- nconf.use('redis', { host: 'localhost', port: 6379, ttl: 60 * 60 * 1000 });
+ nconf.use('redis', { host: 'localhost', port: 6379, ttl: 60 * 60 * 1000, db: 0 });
---
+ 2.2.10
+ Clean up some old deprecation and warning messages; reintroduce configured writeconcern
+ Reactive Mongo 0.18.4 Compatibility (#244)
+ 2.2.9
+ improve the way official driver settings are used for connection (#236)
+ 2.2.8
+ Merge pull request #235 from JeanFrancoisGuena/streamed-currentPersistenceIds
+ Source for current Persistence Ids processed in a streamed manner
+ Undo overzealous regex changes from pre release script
--
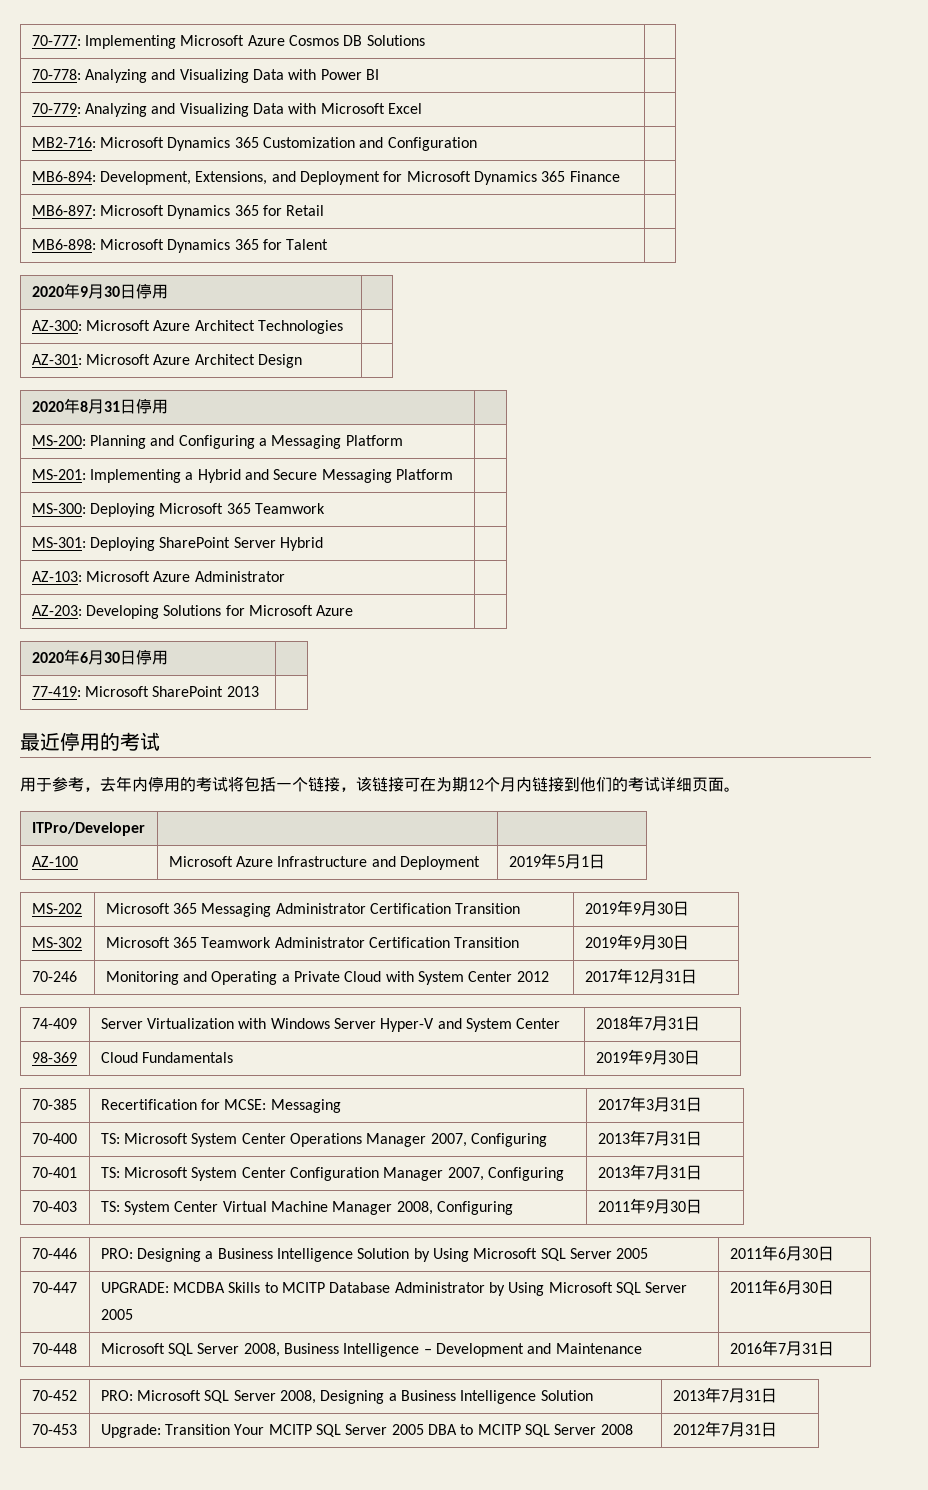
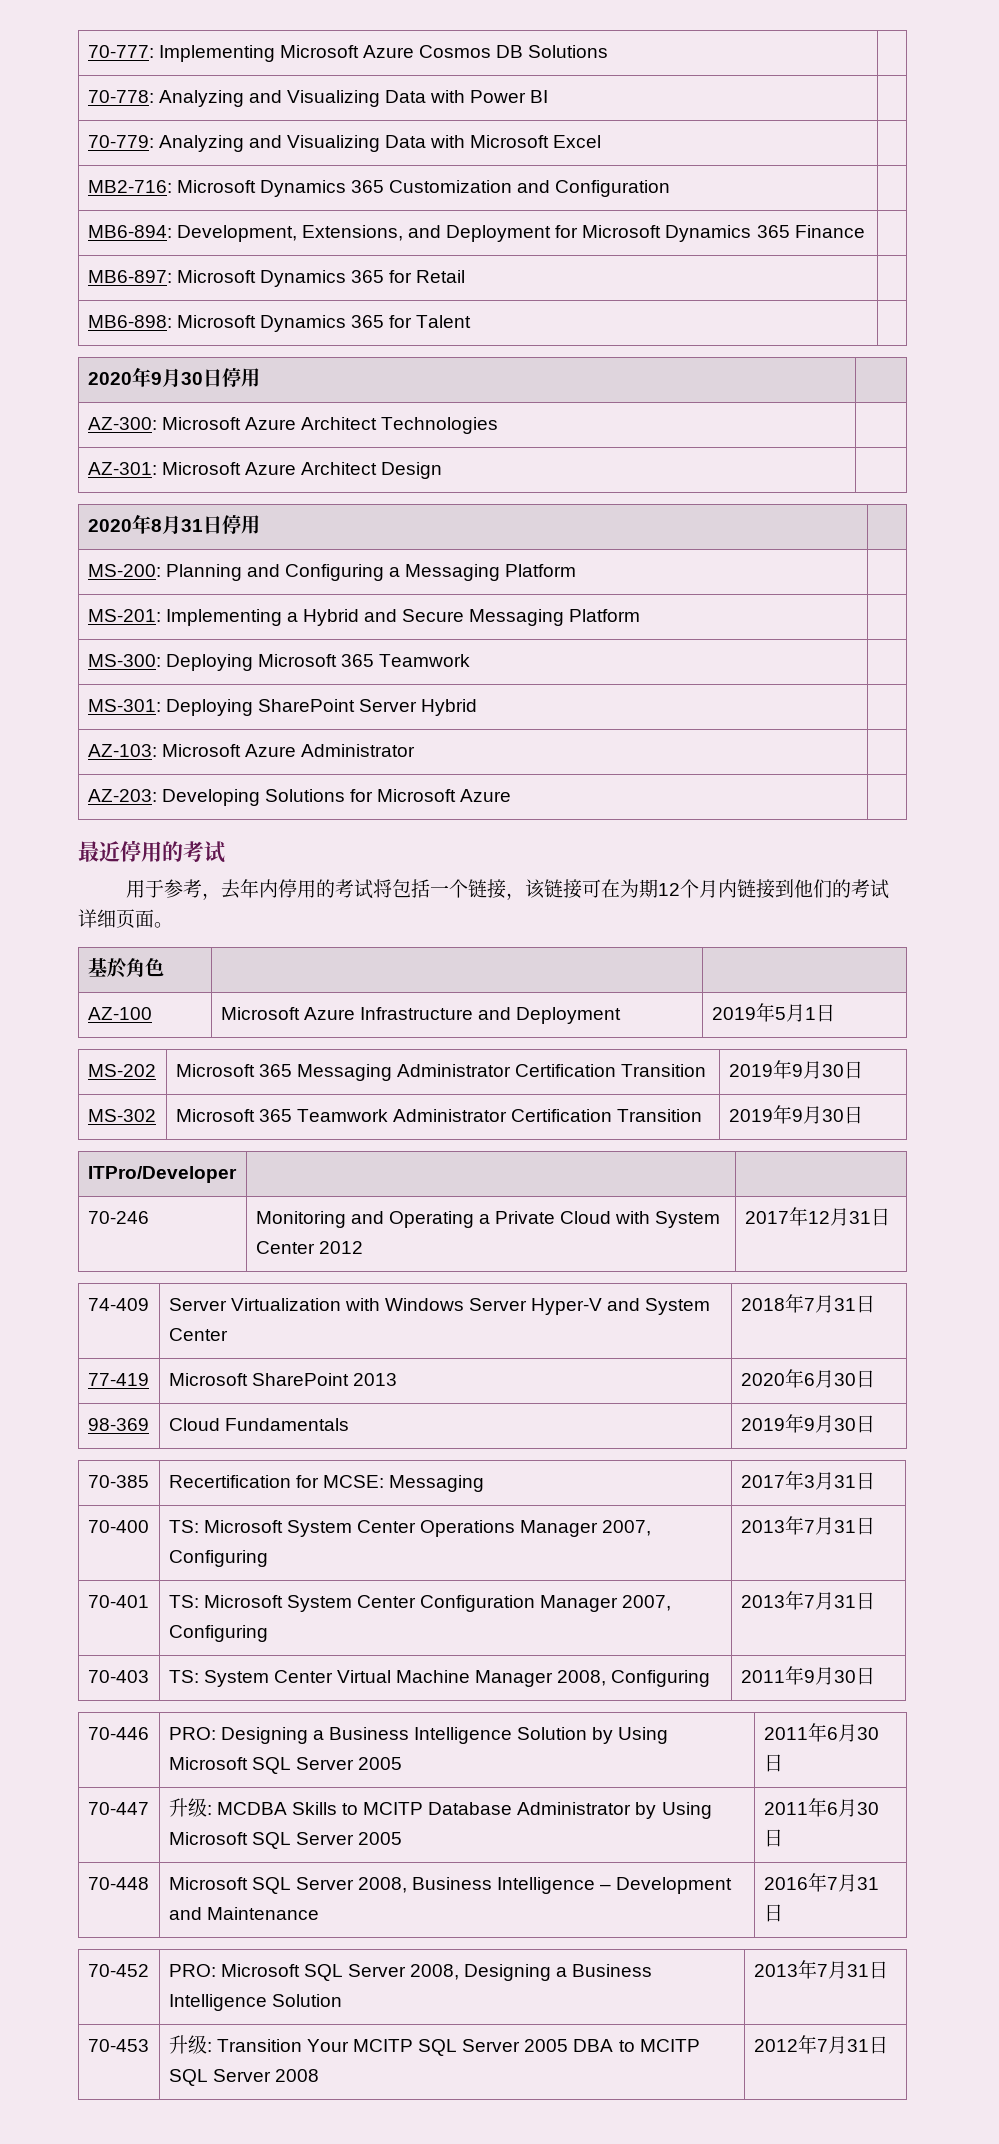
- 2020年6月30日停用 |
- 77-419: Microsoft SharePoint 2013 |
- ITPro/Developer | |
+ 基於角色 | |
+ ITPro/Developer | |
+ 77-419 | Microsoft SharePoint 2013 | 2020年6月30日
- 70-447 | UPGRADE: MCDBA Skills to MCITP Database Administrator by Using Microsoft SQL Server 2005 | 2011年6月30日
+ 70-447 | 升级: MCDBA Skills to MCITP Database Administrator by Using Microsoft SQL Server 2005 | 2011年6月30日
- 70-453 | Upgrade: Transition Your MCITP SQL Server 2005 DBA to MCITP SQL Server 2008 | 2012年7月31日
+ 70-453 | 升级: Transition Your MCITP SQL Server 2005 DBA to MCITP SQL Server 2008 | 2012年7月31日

■ **THE TASK**
Working from the material above, retype exactly the lines from the one with "- 70-447 | UPGRADE: MCDBA" through the one with "升级: Transition Your", both included, and only those lines.

■ **SOLUTION FOR THIS PROBLEM**
- 70-447 | UPGRADE: MCDBA Skills to MCITP Database Administrator by Using Microsoft SQL Server 2005 | 2011年6月30日
+ 70-447 | 升级: MCDBA Skills to MCITP Database Administrator by Using Microsoft SQL Server 2005 | 2011年6月30日
- 70-453 | Upgrade: Transition Your MCITP SQL Server 2005 DBA to MCITP SQL Server 2008 | 2012年7月31日
+ 70-453 | 升级: Transition Your MCITP SQL Server 2005 DBA to MCITP SQL Server 2008 | 2012年7月31日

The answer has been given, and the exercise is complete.